Gli osservatori, infatti, hanno dedicato un intero capitolo ai media e hanno evidenziato che “le disposizioni penali in materia di diffamazione, calunnia e vilipendio dovrebbero essere abrogate a favore di azioni civili volte a riabilitare la reputazione danneggiata”, aggiungendo che “le sanzioni dovrebbero essere strettamente proporzionate al danno effettivamente arrecato”. Interventi da un lato semplici e, dall’altro lato, fondamentali. Da abrogare immediatamente sarebbero le norme penali sulla diffamazione che in sé hanno un chilling effect sui giornalisti e procurano, così, un danno sicuro per la collettività, che ha il diritto di essere informata, e per la democrazia. Già nel 2013, la Corte europea dei diritti dell’uomo aveva condannato l’Italia per violazione dell’articolo 10 della Convenzione che assicura la libertà di espressione (sentenza Belpietro contro Italia), in particolare perché la previsione del carcere per i giornalisti è una misura incompatibile con la Convenzione, salvo nei casi di incitamento all’odio o alla violenza. Nel 2015 – osserva la missione dell’OSCE – 475 giornalisti, in Italia, sono stati condannati per diffamazione e ben 155 a pene detentive.

Ma non solo. L’Italia non ha posto alcun argine alle querele temerarie, con richieste astronomiche, che si moltiplicano e che, soprattutto a causa della crisi economica che affligge il settore editoriale, costituiscono una spada di Damocle sui giornalisti e sugli stessi editori.

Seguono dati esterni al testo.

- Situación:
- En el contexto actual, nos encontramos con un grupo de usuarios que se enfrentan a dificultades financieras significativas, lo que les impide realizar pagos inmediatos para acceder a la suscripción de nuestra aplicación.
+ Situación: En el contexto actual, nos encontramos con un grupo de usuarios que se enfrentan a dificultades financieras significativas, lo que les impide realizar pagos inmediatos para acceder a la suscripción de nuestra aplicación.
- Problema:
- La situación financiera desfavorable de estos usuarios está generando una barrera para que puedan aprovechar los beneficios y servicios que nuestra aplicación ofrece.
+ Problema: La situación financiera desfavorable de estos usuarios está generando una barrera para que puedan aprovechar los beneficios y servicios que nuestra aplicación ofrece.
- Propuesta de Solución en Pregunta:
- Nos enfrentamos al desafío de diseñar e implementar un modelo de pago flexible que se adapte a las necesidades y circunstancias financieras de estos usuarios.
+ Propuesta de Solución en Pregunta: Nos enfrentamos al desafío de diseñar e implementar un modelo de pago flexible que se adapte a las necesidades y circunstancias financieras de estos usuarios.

Anche qui basterebbe poco: una misura che nel caso di azioni temerarie imponga a colui che le promuove la denuncia il pagamento di un risarcimento al giornalista pari alla cifra richiesta o anche solo alla metà.

La missione ha anche evidenziato che ben 195 giornalisti sono costretti ad avere una forma di protezione della polizia a causa delle indagini su questioni relative alla criminalità organizzata. Sul punto va ricordato che la Corte europea dei diritti dell’uomo, con riferimento ad altri Stati (ma affermando un principio applicabile in via generale nell’interpretazione dell’articolo 10) ha stabilito che gli Stati sono tenuti a indagare e punire gli autori di crimini contro i giornalisti per non incorrere in violazioni dell’articolo 2. Si tratta di un obbligo che deriva dalla Convenzione e che è difficilmente conciliabile con indagini lunghe che portano alla prescrizione dei reati contro i giornalisti: una situazione che non reggerebbe il vaglio di Strasburgo.

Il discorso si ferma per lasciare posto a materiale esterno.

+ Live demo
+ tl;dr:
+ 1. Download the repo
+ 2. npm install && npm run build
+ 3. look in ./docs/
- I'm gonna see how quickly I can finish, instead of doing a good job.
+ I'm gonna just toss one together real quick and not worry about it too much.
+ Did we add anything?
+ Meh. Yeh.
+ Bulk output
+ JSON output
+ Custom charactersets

Per il settore televisivo, la missione ha sottolineato che il sistema di nomina dei componenti dell’Autorità nazionale di regolamentazione del settore delle comunicazioni (AGCOM) rende detto organo “vulnerabile a una potenziale influenza politica, contrariamente alle buone pratiche”. Così, è stata richiesta all’Italia una revisione del sistema di nomina.

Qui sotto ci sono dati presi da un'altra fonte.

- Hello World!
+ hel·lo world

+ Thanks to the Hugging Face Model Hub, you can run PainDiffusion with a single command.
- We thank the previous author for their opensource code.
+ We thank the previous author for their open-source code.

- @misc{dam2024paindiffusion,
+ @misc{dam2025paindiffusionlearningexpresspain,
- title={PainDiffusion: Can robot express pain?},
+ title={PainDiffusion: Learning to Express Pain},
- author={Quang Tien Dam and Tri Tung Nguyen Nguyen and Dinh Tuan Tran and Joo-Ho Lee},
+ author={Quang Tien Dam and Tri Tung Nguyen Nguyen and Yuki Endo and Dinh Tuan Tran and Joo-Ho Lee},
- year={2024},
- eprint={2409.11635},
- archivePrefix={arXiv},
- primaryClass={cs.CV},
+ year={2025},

Adesso la parola passa al Governo e al Parlamento. Considerando che proprio il capo politico del Movimento 5 Stelle Luigi Di Maio aveva chiesto l’intervento degli osservatori OSCE, mostrando fiducia nell’operato di questo meccanismo, il Governo dovrebbe attuare le raccomandazioni presentate dagli osservatori internazionali. Tanto più che già altri organismi internazionali come l’ONU hanno chiesto all’Italia la depenalizzazione della diffamazione e un argine al fenomeno dello judicial harrassment nei confronti dei giornalisti con la diffusione di azioni temerarie e pretestuose, senza reale fondamento.